I've got nothing against the word, per se. But it requires the perspective of distance. A clinical detachment that observes without involvement, that ought not to be applied to people.

Several years ago, when my son was in elementary school and we were struggling to find ways to help his autism fit with the system, a psychologist stood in the hall outside the principal's office, folded her arms, cocked her head and told me "He's a very interesting young man."

I said, "He's not 'interesting'. He's my son."

So now I correct myself. Dinner wasn't interesting. It was very good and very bad.

Some difficult things happened this week.

One of our regulars at Dinner learned this week that her family had lost a 17 year old boy in a snowmobiling accident. Pray for them.

The other difficult thing was that Tidy G. lost his partner. I don't know all the details, but he passed away in the hospital early this week. We feel badly for G. He's such a gentle man, peaceable and kind spirited. A veteran. He was adopted as a kid into a pretty conservative Baptist family, but gained a reputation for being "trouble". I guess you define that word for yourself.

So this elderly man has to go down that road now. He's hoping to be able to attend the funeral, but doesn't know whether R.'s family will have one. Or where. Some people's lives and loves are so un-simple.

R. never came to Dinner, and I'm not even sure whether I ever met him. I think so, once in the summer before we started Dinners. We were going to have a movie night to try to meet some people. We'd bought Madagascar and Spiderman. First a kids' movie, then one for the grown-ups. We borrowed a projector, a ghetto blaster and a DVD player and set it all up in front of the big screen that hangs in the 'church'.

There were more kids around back then, so Z. and B. had bought what we'd need to make Rice Krispie squares with the kids that came, using the microwave. We had popcorn and cold drinks (it was early July and really really hot) and chairs set up all ready to go.
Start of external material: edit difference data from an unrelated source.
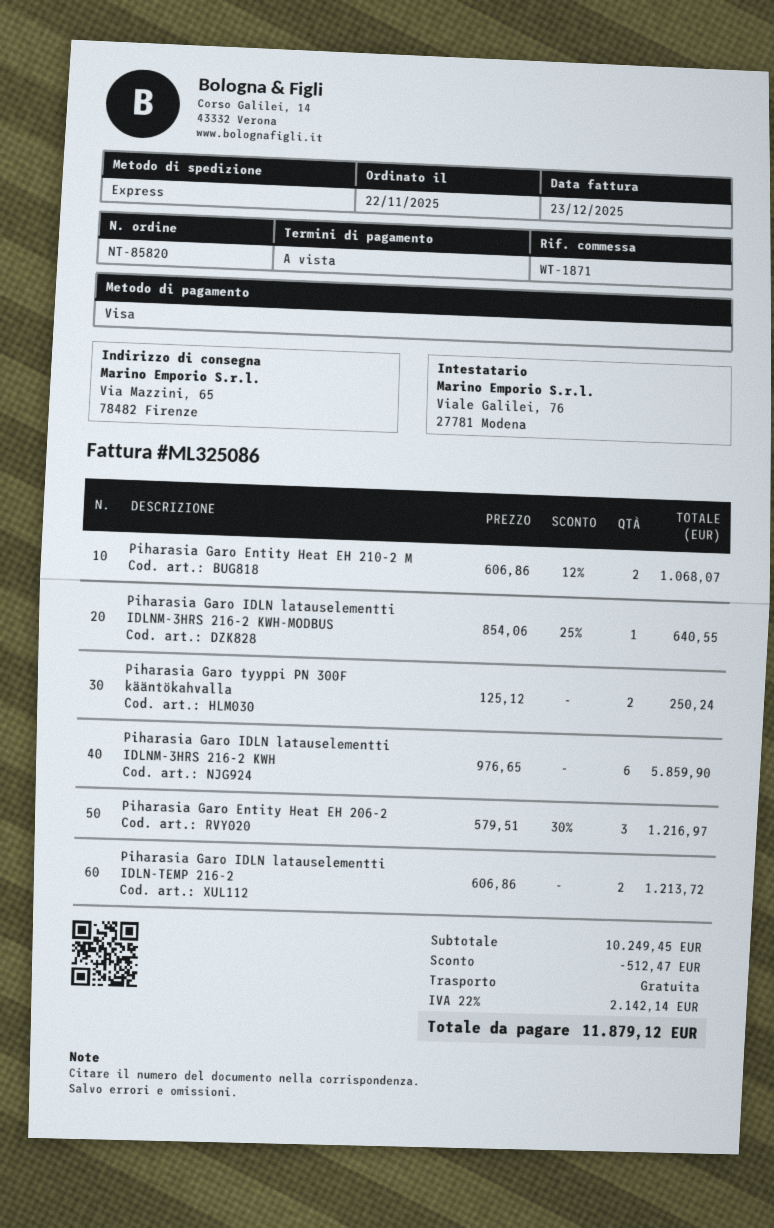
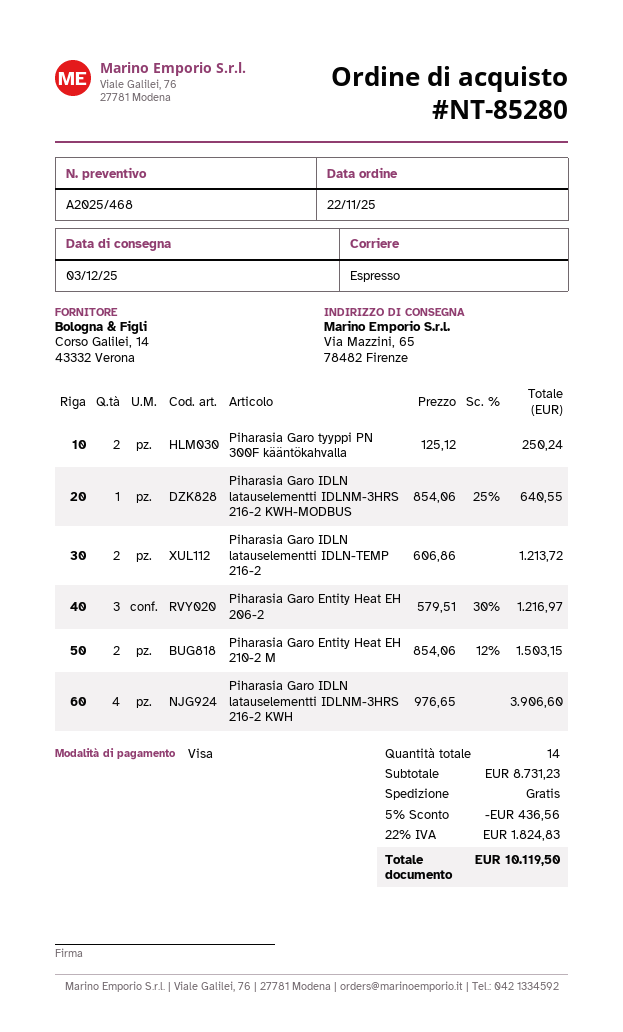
order number: NT-85820 -> NT-85280
Piharasia Garo Entity Heat EH 210-2 M: 2 x 606.86 - 12% = 1068.07 -> 2 x 854.06 - 12% = 1503.15
Piharasia Garo IDLN latauselementti IDLNM-3HRS 216-2 KWH: 6 x 976.65 = 5859.90 -> 4 x 976.65 = 3906.60
subtotal: 10249.45 -> 8731.23
discount: 512.47 -> 436.56
tax: 22% = 2142.14 -> 22% = 1824.83
total: 11879.12 -> 10119.50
I had a handful of leaflets with the info on them and, in fear and trembling, walked out earlier that afternoon on my own to give them to whomever I could find.

I remember seeing two older men, one clean shaven, the other bearded, standing outside the section of rooms where G. and R. live. I said hi. The bearded man said hi. I held out a paper and said, "We're having a movie night tonight in the church." He took it from me and grinned and said, "Oh, we are, are we?" I told him I hoped he'd come and he didn't reply. Just grinned and turned away.

And that was it.

So we started our movie night at about 6, I think. Around half a dozen kids came to see what was going on. Some who lived there and a few who were on visitation with their grandpa. They mostly ignored the movie and had a great time making the squares. Blobs, actually. It was so hot in the room, the stupid things stayed liquid. Messy, fun.

Once the squares were gone, most of the kids left. One girl, about 10 years old, stayed to watch the movie alone, and then stuck around for the start of Spiderman. She watched it for about half an hour and then thanked us and said she thought she'd go home now.

Which left just me and B. and Z.

None of us particularly wanted to watch Spiderman, and we turned off the projector. By this time it looked a bit dark outside those doors, and it was obvious that no adults were coming. So we packed up everything and loaded our cars.

I sat in my driver's seat, the back seat full of equipment that I'd have to return, and thought, "Well, we tried."

Started the engine, pulled out of my spot and turned toward the driveway that would take me off the property.

As I reached the corner of the main house, I turned my head just a little and looked across the lawn to where the rooms are.

The sun had gone down and the tall old trees' shadows had blended into the twilight. The air was cooling just a bit and the grass was soft and green.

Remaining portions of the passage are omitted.